CNNs for NLP

In NLP, the input is 1D instead of 2D like in Computer Vision.

  • The patches correspond to n-grams
  • Input is not of fixed size
  • input channels correspond to word embeddings instead of RGB

Convolutions with different kernel sizes i.e. n-gram orders can be applied in parallel.

  • resulting features can vary in size, depending on padding and respective strides
  • by max-over-time pooling, we obtain a fixed size representation that does not depend on the input length.
CNN for NLP

CNNs for sequence classification

CNN for NLP Yoon Kim
  • 2-gram and 3-gram convolutions
  • 2 types of input channels: learnable and fixed (pre-trained) embeddings
  • Results: Simple CNN model does very well!

CNNs for Morphology

  • What about units smaller than words?

    • relevant when modeling unseen/rare inflections of words
    • relevant for robustness with respect to noisy input with typos
  • CNNs are popular for modeling sub-word units, especially at the character level

  • Instead of learning a word embedding directly

    • split input into tokens
    • split each token into characters
    • apply convolutions at character level
    • for each token: combine by pooling
      CNNs for morphology
  • Here we assume that word boundaries are given

  • Each token is represented by a fixed number of character embeddings

  • Results in one representation layer per word, which can feed further into network of choice (CNNs, RNNs,...)

CNNs and Contexts

  • CNNs allow us to model local context using neighboring words

    • neighborhood limited by kernel size
  • I disagree with the other reviewers who say that this camera is not great.
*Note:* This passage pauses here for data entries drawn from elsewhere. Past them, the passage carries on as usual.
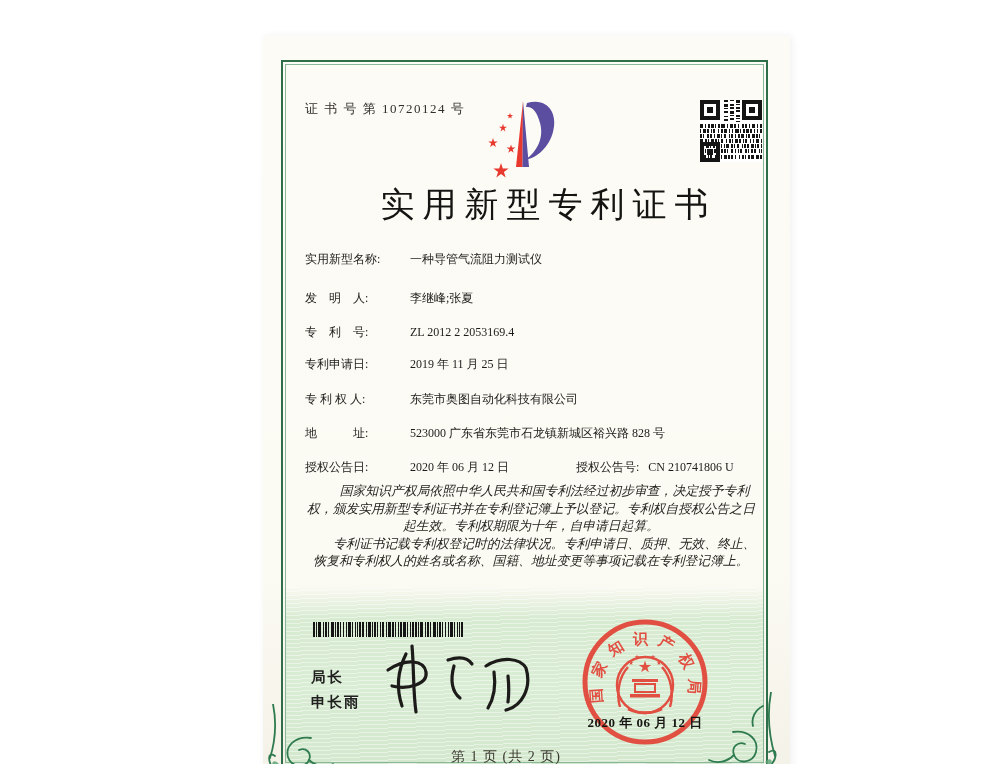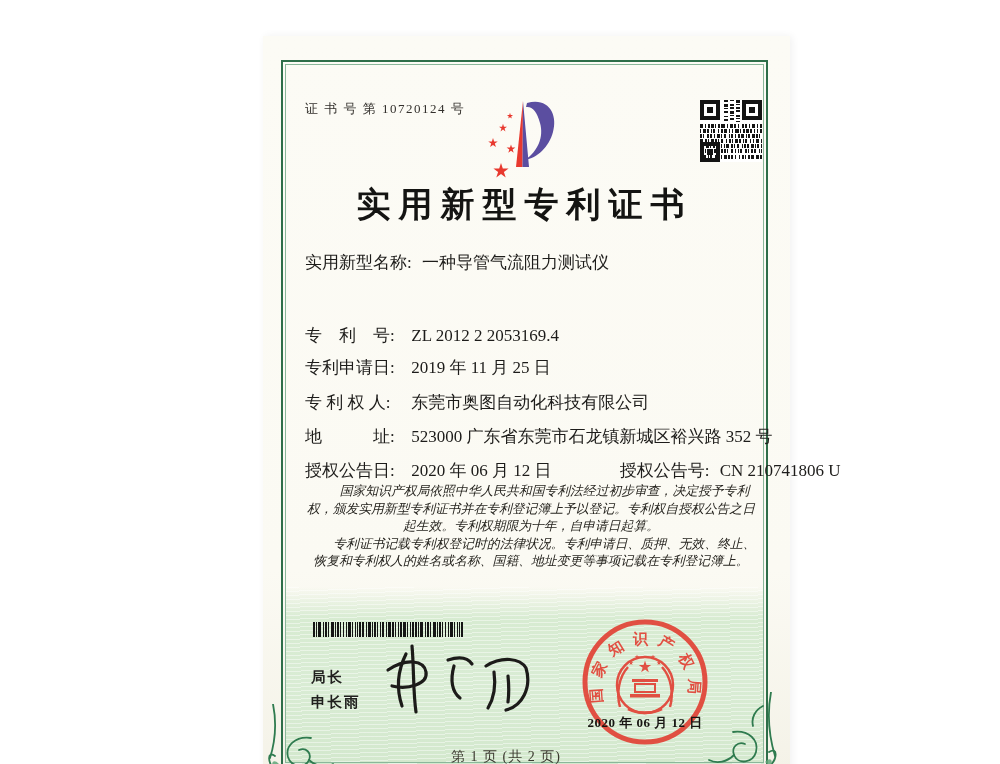"实用新型专利证书" .title { font-weight: 700 -> 400; padding-left: none -> 24px }
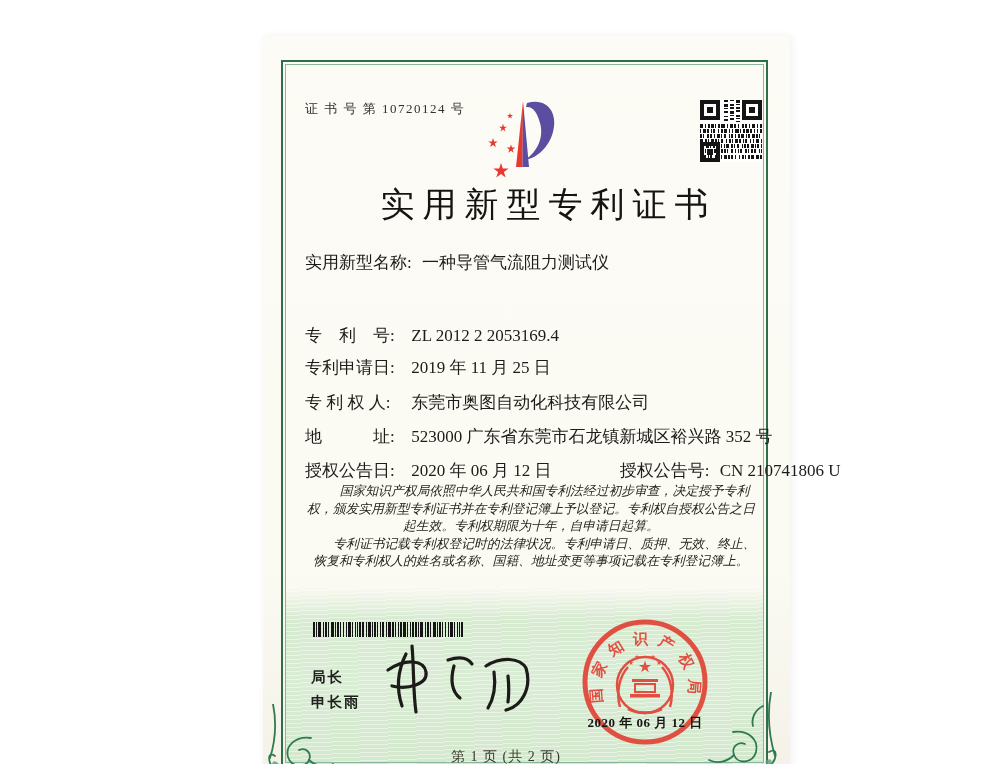"实用新型名称: 一种导管气流阻力测试仪" .field { font-size: 17px -> 12px }
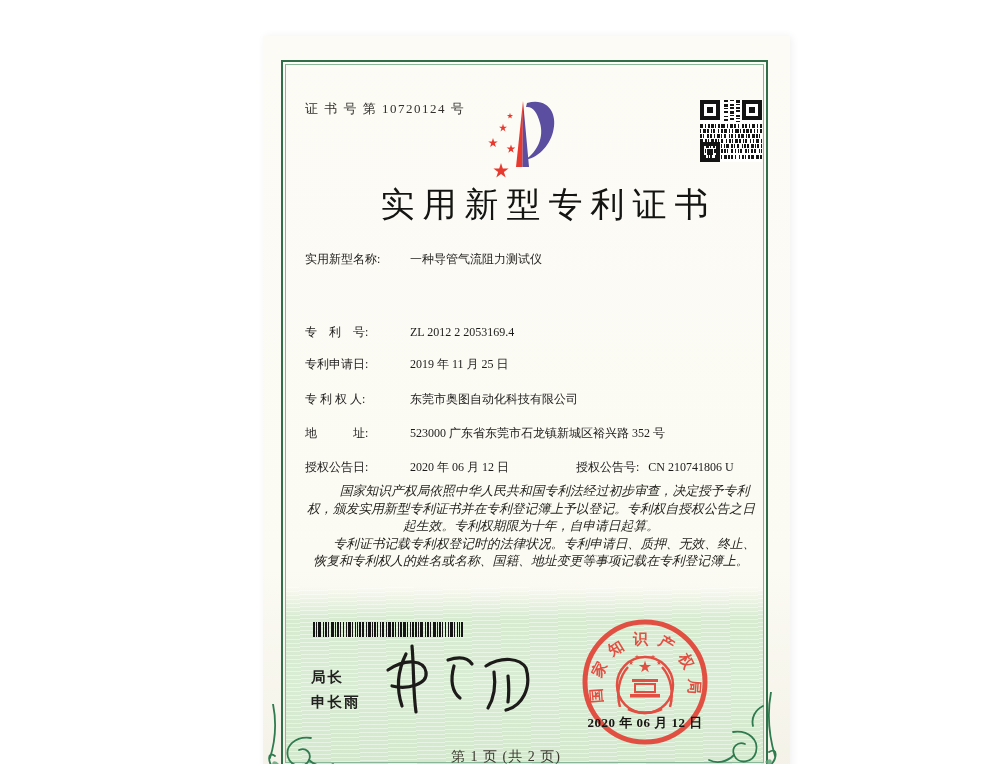"发 明 人: 李继峰;张夏" div.field { html: none -> <div> <span>发 明 人:</span> <span>李继峰;张夏</span> </div> }
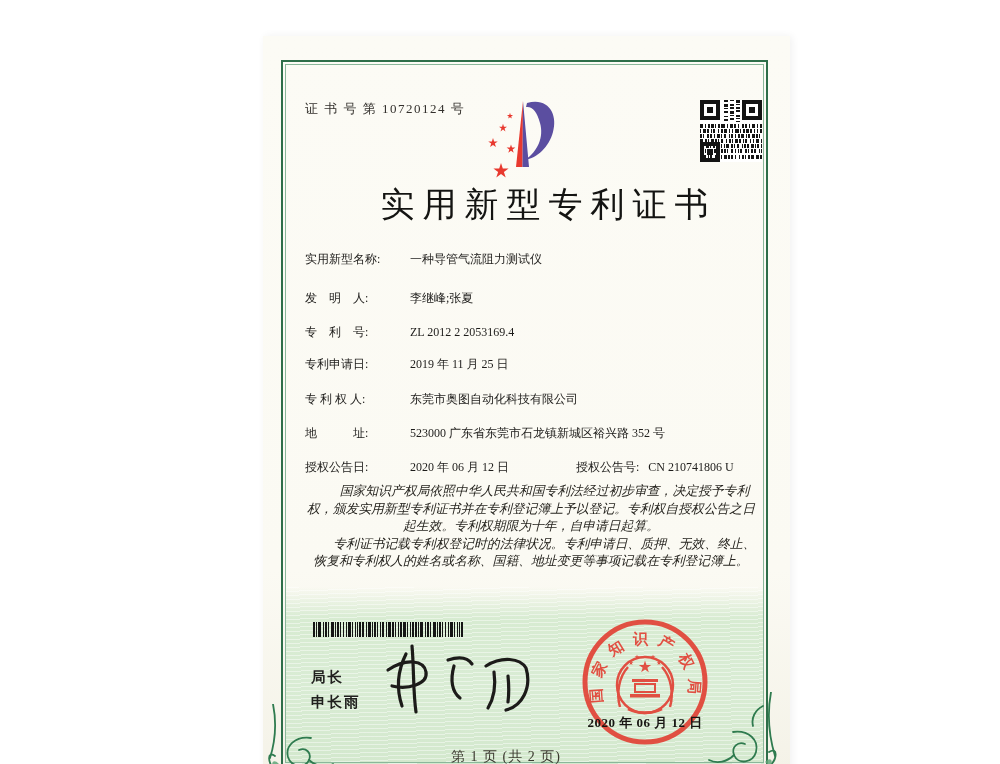"523000 广东省东莞市石龙镇新城区裕兴路 352 号" span.val { text: 352 -> 828 }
    • is max-over-time pooling sufficient to model this dependency?
      How about:
    • I disagree with most reviews but I agree with the reviewers who say that this camera is not great.
    • I agree with most reviews but I disagree with the reviewers who say that this camera is not great.
  • Here both agree and diagree are outside of (reasonably sized) kernels

    • max-over-time pooling basically summarizes bags of convolutions
  • How to model larger contexts?

  • Increase kernel size?

    • downside: becomes more sensitive to positional information
  • Stack (many) CNNs?

    • downside: input sequences of different length (fixed network topology)
  • Instead of using flat n-grams, use linguistic structure to define contexts

Advantages and disadvantages

Advantages of CNNs for sequence classification

  • simple architecture performs very well for many sequence classification tasks
  • captures local context
  • no feature engineering
  • can benefit from pre-trained embeddings

Disadvantages of CNNs for sequence classification

  • CNNs have limited receptive fields that only capture local patterns initially, requiring many layers to model long-range dependencies. Max-pooling operations lose fine-grained temporal information and positional details that are often crucial for sequence understanding.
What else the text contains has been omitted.